Fast & efficient way to store ZipEntry objects in database

May 21, 2010 at 7:17 PM

I allow people to upload zip files to my web site. Those zip files are stored in a database (SQL Server varbinary(max)) by the web server. What I need to do is pull the zip file out of the database, extract all of the entires, then put the entries back into a different database table (one row per entry).

The thing to keep in mind is that the files may be quite large (2GB).

Currently, I "chunk" the database value to disk then use DotNetZip to extract each entry to disk. Then I re-zip each individual entry (on disk) and then "chunk" the new zip file (with only one entry) back into the new database table. I am assuming that when ZipFile does it's work on disk it makes good use of memory (i.e. it does not load the entire file into memory at once).

However, I really don't need/want all this stuff on disk. I would prefer to stream the zip file out of the database into a ZipFile object (but not all at once, I want to buffer it) and then stream each ZipEntry back into the new table (no need to uncompress it then recompress it like I am doing now).

If I can't buffer the stream that populates the ZipFile object then I might be able to live with that (holding the entire ZipFile in memory). But I would really, really like to be able to stream each ZipEntry back into the new database table without uncompressing it (e.g. using Extract(stream)). Is there a way to get at the uncompressed stream on the ZipEntry object?

Sorry if this doesn't make sense, I'm not intimately familiar with zip archives and/or DotNetZip. I have a solution that is working, it just doesn't seem very efficient to write everything to disk and to uncompress then re-compress each entry.

May 21, 2010 at 7:20 PM

Sorry, I meant to ask "Is there a way to get at the compressed stream on the ZipEntry object?"

Coordinator
May 21, 2010 at 8:39 PM
Edited May 21, 2010 at 8:41 PM

One way to do what you want might be, to open the stream on the original database entry, then delete every ZipEntry except the one you want, then save the resulting ZipFile to the new DB table.   You would have to open the large aggregate ZipFile N times if there are N entries. 

Doing that, DotNetZip will write just the compressed bytes for just the one entry, to the new save location.  There's would be no decompression and recompression.

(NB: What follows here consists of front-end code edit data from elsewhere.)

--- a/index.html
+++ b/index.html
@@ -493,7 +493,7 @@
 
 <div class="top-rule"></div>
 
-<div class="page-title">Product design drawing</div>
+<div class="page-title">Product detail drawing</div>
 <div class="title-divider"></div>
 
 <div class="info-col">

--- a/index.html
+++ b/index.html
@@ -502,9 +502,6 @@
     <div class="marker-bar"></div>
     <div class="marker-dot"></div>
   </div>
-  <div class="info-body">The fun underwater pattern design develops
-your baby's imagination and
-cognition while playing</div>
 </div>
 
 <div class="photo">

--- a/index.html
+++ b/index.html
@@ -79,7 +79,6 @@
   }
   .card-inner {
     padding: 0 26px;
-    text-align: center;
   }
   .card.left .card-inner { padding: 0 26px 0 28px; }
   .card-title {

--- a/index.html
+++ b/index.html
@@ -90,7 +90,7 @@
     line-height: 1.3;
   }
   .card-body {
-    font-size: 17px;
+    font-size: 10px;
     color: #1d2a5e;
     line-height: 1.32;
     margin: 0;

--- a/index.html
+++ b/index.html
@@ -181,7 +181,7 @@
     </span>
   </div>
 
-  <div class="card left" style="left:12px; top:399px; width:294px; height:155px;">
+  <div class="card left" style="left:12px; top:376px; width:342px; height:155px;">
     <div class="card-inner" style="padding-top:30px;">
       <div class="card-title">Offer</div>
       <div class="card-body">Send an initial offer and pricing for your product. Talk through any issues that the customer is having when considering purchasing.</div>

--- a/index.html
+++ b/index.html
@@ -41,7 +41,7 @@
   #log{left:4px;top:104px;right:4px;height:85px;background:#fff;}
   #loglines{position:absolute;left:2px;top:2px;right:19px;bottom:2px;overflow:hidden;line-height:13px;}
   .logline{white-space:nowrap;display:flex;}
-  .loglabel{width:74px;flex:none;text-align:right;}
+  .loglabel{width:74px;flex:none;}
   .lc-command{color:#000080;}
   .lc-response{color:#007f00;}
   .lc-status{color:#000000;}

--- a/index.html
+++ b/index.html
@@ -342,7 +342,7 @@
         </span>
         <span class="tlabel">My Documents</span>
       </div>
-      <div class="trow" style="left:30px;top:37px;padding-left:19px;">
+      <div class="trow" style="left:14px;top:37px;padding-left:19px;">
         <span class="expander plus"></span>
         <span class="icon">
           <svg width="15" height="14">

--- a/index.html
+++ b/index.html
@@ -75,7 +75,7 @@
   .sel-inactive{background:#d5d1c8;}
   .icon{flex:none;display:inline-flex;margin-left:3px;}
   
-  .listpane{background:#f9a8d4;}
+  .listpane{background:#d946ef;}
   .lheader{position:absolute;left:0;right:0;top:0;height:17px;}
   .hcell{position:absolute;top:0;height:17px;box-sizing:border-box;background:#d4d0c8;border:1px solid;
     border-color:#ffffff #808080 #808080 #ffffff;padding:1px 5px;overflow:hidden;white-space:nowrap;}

The way DotNetZip works, it doesn't read all the bytes in a zip file when you open it.  It *does* scan to the end of the zipfile, to get the directory (metadata).   So, suppose you have an aggregate zip file that is 2gb.  If you try to read it, DNZ will scan to the end, read the directory (maybe this is 3k), then hold the offsets for all the ZipEntries.  If you remove a ZipEntry from the ZipFile, DotNetZip removes that item from those that will be written upon next save.  Suppsoe you do that for all entries except one.  Then call ZipFile.Save(), specifying a new location. DotNetZip will do a foreach in all remaining entries (just one), scan to the location of the compressed stream or that entry in the original zip file, read the raw (compressed) data, and write the raw data to the new save location.  Strictly a byte-for-byte copy.  The metadata at the end of the zipfile will be constructed anew, for the new zip file, but for a single entry this is something like 30-80 bytes, depending on the length of the filename and other options.  So this should be very fast, assuming the Seek() time on a 2gb stream in the database, is fast.  If you have 50 items in the zip file, you'll need to open it and seek to the end 50 times.

That should work.

If the Seek performance in the database stream is slow, you might optimize by copying the original aggregate zip file to the filesystem, once, then opening it 50 times in the filesystem .   The filesystem will deliver good seek performance.   That way you would avoid unzipping each entry, as in your current approach.

----

People have asked for a ZipEntry import/export capability, where you can read a ZipFile, then "export" one or more entries into a different zipfile.   http://dotnetzip.codeplex.com/WorkItem/View.aspx?WorkItemId=7896   That would fit your needs directly, and it would require that you open the original ZipFile only once.  I haven't implemented that, though.   yet?

 

 

 

May 22, 2010 at 6:23 PM

Thanks for the suggestion Cheeso!

I combined your suggestion with a "VarbinaryStream" class I found here (http://www.eggheadcafe.com/software/aspnet/29988841/how-to-readwrite-chunked.aspx) and it works great. I don't have to write anything to disk. I just use the stream methods of DotNetZip and all reads/writes are done directly to the database. There is no disk I/O (other than on the database server obviously) and memory usage never goes above 20MB even for very large files. Nice!

Coordinator
May 23, 2010 at 1:48 AM

Ahh, excellent, glad it worked for you.